(Beginning of EXERCISE INPUT)

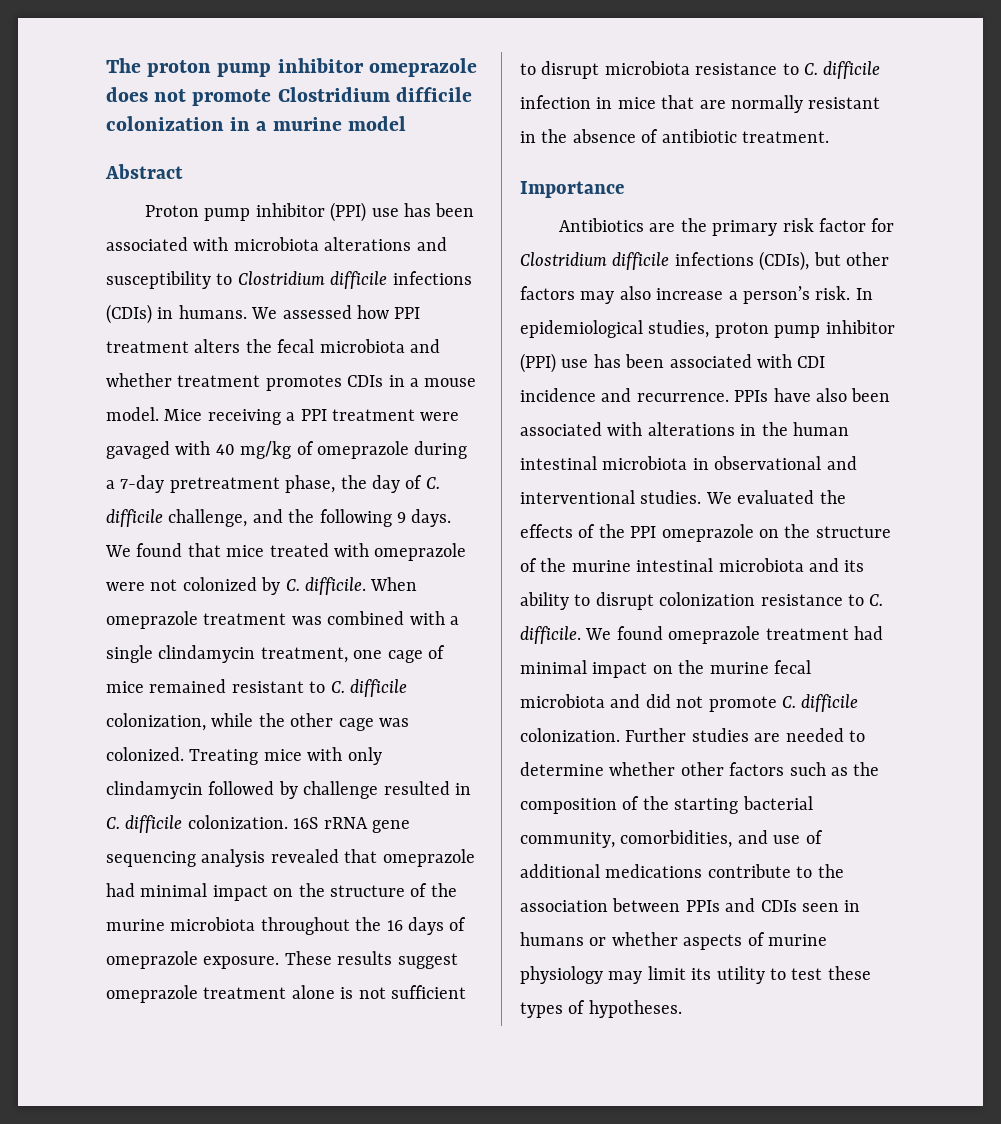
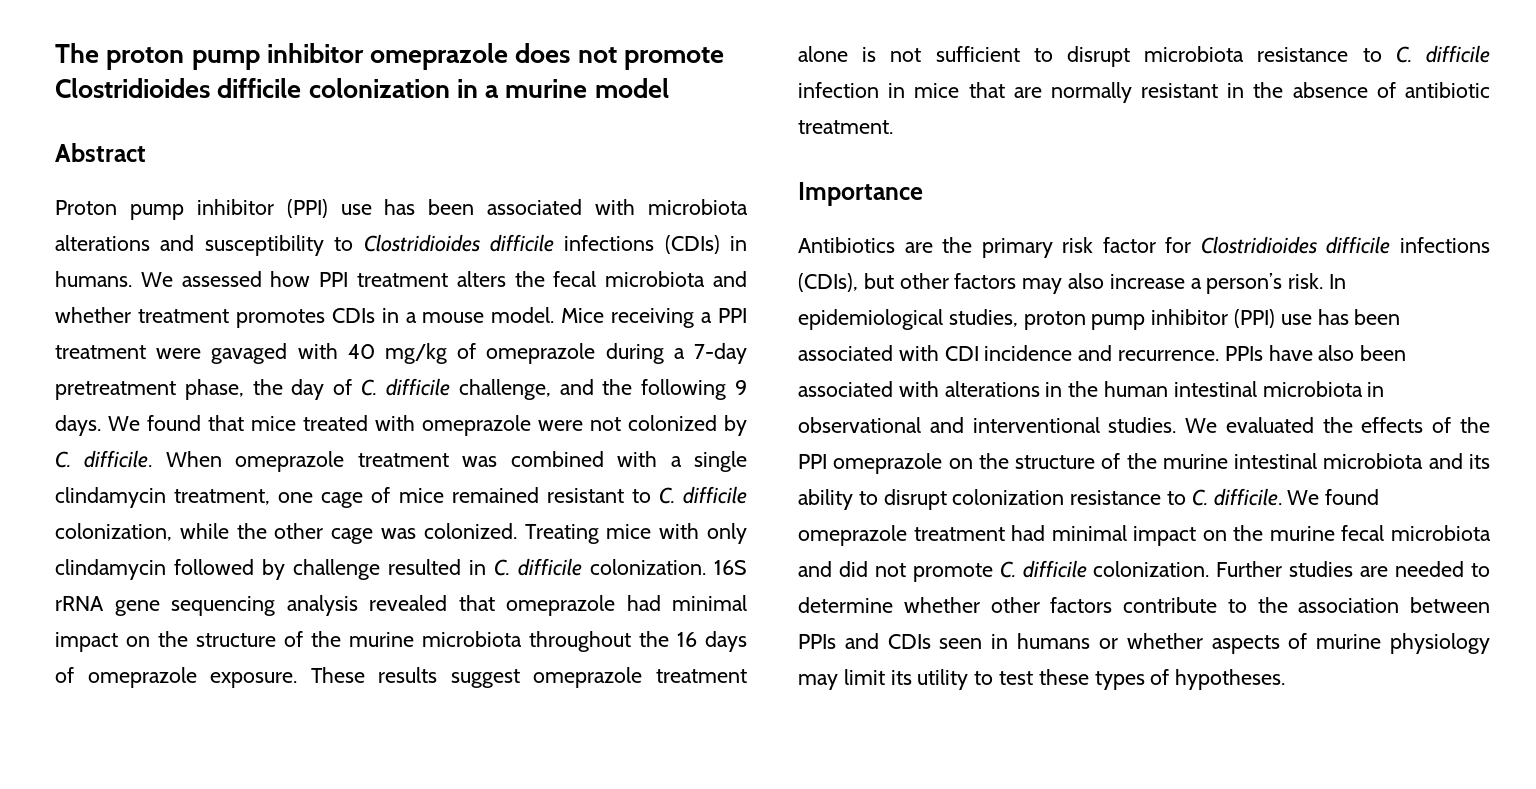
- The proton pump inhibitor omeprazole does not promote Clostridium difficile colonization in a murine model
+ The proton pump inhibitor omeprazole does not promote Clostridioides difficile colonization in a murine model
- Proton pump inhibitor (PPI) use has been associated with microbiota alterations and susceptibility to Clostridium difficile infections (CDIs) in humans.
+ Proton pump inhibitor (PPI) use has been associated with microbiota alterations and susceptibility to Clostridioides difficile infections (CDIs) in humans.
- Antibiotics are the primary risk factor for Clostridium difficile infections (CDIs), but other factors may also increase a person’s risk.
+ Antibiotics are the primary risk factor for Clostridioides difficile infections (CDIs), but other factors may also increase a person’s risk.
- Further studies are needed to determine whether other factors such as the composition of the starting bacterial community, comorbidities, and use of additional medications contribute to the association between PPIs and CDIs seen in humans or whether aspects of murine physiology may limit its utility to test these types of hypotheses.
+ Further studies are needed to determine whether other factors contribute to the association between PPIs and CDIs seen in humans or whether aspects of murine physiology may limit its utility to test these types of hypotheses.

(End of EXERCISE INPUT)

_WHAT TO WORK ON_. Please restate, exactly as written, the line that holds "factor for Clostridioides" and all remaining lines of the data above, and only those.

_TASK OUTPUT_.
+ Antibiotics are the primary risk factor for Clostridioides difficile infections (CDIs), but other factors may also increase a person’s risk.
- Further studies are needed to determine whether other factors such as the composition of the starting bacterial community, comorbidities, and use of additional medications contribute to the association between PPIs and CDIs seen in humans or whether aspects of murine physiology may limit its utility to test these types of hypotheses.
+ Further studies are needed to determine whether other factors contribute to the association between PPIs and CDIs seen in humans or whether aspects of murine physiology may limit its utility to test these types of hypotheses.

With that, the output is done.